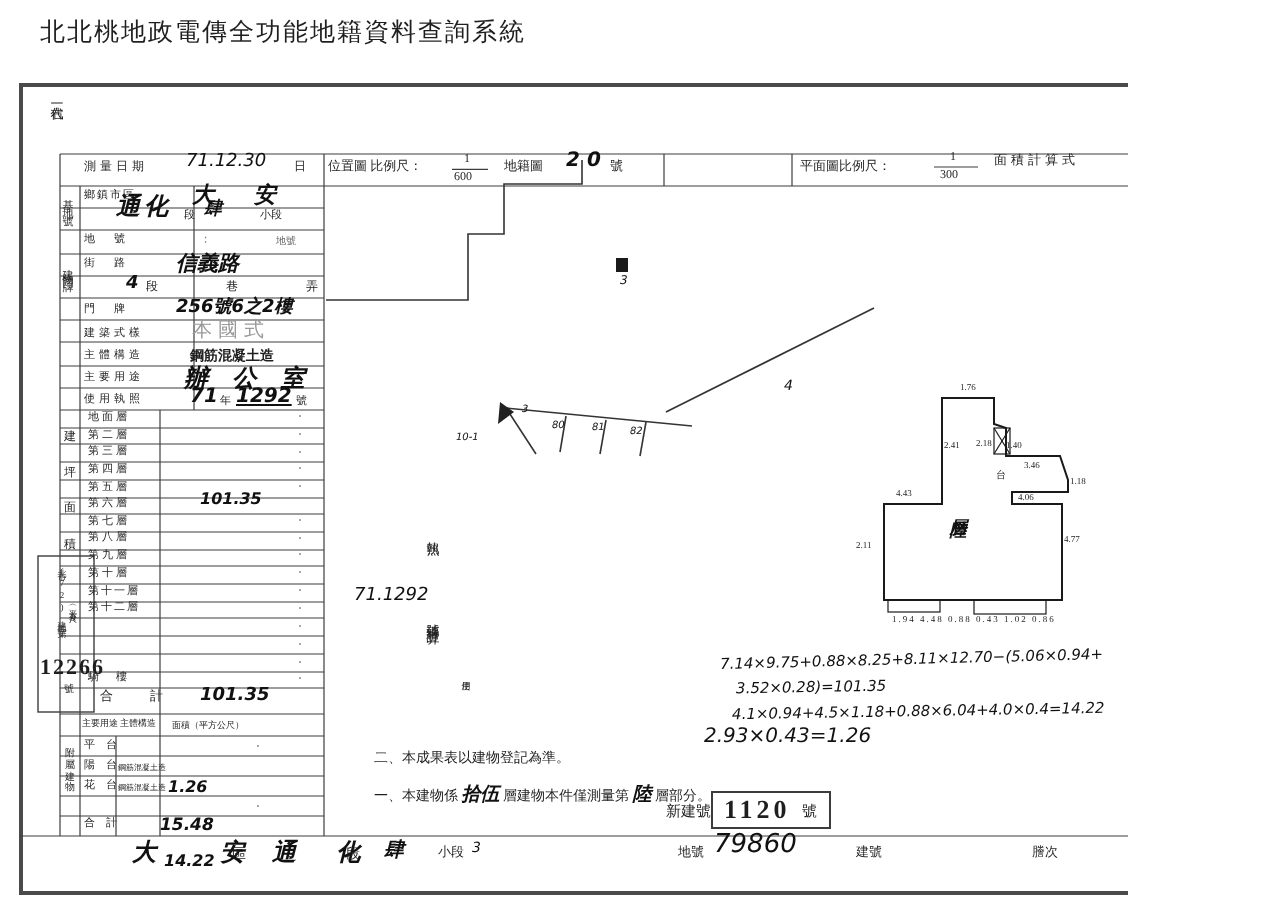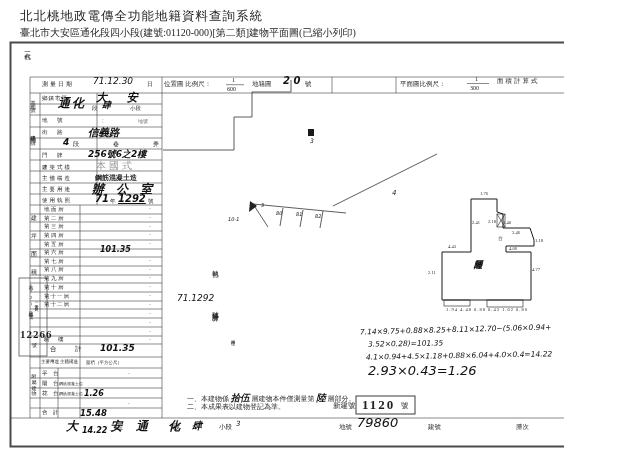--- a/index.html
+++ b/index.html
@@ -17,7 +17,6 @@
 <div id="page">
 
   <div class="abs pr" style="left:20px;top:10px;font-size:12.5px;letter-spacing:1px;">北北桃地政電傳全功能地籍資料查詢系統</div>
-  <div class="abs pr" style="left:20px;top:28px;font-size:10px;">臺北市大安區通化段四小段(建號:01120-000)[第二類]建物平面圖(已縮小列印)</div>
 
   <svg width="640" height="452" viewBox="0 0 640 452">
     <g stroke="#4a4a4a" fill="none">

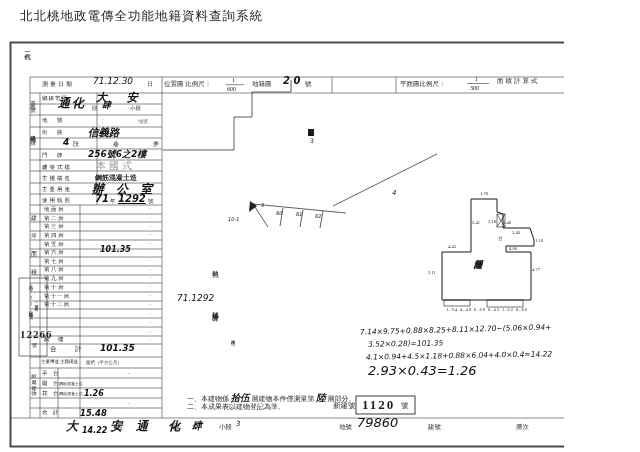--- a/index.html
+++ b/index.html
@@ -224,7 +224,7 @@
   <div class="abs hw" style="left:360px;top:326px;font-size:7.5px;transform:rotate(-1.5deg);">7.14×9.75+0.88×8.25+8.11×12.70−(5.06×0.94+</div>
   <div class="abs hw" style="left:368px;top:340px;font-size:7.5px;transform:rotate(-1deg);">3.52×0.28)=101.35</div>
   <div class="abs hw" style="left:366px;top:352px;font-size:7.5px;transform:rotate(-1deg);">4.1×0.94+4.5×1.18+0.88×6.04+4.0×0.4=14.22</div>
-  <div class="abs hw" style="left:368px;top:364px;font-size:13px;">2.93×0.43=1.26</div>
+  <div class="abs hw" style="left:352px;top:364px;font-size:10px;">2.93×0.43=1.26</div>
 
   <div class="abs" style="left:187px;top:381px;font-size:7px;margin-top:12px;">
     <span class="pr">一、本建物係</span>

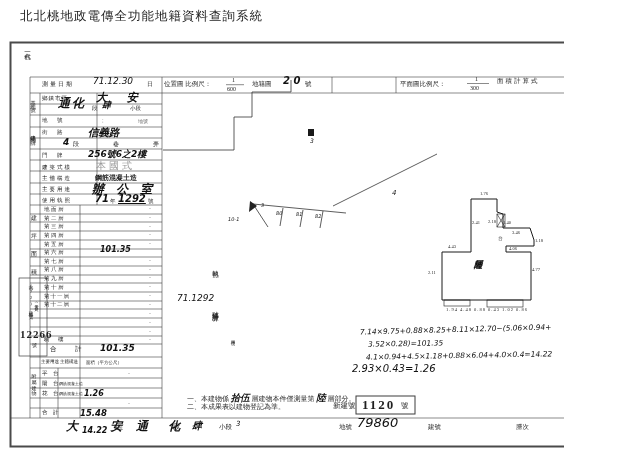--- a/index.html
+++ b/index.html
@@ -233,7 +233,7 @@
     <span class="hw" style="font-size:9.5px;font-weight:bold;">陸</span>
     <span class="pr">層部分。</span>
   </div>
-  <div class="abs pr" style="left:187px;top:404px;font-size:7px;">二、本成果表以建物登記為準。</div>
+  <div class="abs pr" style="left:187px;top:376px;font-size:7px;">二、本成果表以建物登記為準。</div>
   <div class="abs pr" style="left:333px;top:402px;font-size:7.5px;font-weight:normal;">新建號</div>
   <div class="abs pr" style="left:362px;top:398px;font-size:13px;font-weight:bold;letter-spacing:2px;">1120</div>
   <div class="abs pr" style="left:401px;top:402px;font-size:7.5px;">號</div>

## Exercise details
Could you write out every line above exactly as it stands, with no images?

## Written answer
--- a/index.html
+++ b/index.html
@@ -17,7 +17,6 @@
 <div id="page">
 
   <div class="abs pr" style="left:20px;top:10px;font-size:12.5px;letter-spacing:1px;">北北桃地政電傳全功能地籍資料查詢系統</div>
-  <div class="abs pr" style="left:20px;top:28px;font-size:10px;">臺北市大安區通化段四小段(建號:01120-000)[第二類]建物平面圖(已縮小列印)</div>
 
   <svg width="640" height="452" viewBox="0 0 640 452">
     <g stroke="#4a4a4a" fill="none">

--- a/index.html
+++ b/index.html
@@ -224,7 +224,7 @@
   <div class="abs hw" style="left:360px;top:326px;font-size:7.5px;transform:rotate(-1.5deg);">7.14×9.75+0.88×8.25+8.11×12.70−(5.06×0.94+</div>
   <div class="abs hw" style="left:368px;top:340px;font-size:7.5px;transform:rotate(-1deg);">3.52×0.28)=101.35</div>
   <div class="abs hw" style="left:366px;top:352px;font-size:7.5px;transform:rotate(-1deg);">4.1×0.94+4.5×1.18+0.88×6.04+4.0×0.4=14.22</div>
-  <div class="abs hw" style="left:368px;top:364px;font-size:13px;">2.93×0.43=1.26</div>
+  <div class="abs hw" style="left:352px;top:364px;font-size:10px;">2.93×0.43=1.26</div>
 
   <div class="abs" style="left:187px;top:381px;font-size:7px;margin-top:12px;">
     <span class="pr">一、本建物係</span>

--- a/index.html
+++ b/index.html
@@ -233,7 +233,7 @@
     <span class="hw" style="font-size:9.5px;font-weight:bold;">陸</span>
     <span class="pr">層部分。</span>
   </div>
-  <div class="abs pr" style="left:187px;top:404px;font-size:7px;">二、本成果表以建物登記為準。</div>
+  <div class="abs pr" style="left:187px;top:376px;font-size:7px;">二、本成果表以建物登記為準。</div>
   <div class="abs pr" style="left:333px;top:402px;font-size:7.5px;font-weight:normal;">新建號</div>
   <div class="abs pr" style="left:362px;top:398px;font-size:13px;font-weight:bold;letter-spacing:2px;">1120</div>
   <div class="abs pr" style="left:401px;top:402px;font-size:7.5px;">號</div>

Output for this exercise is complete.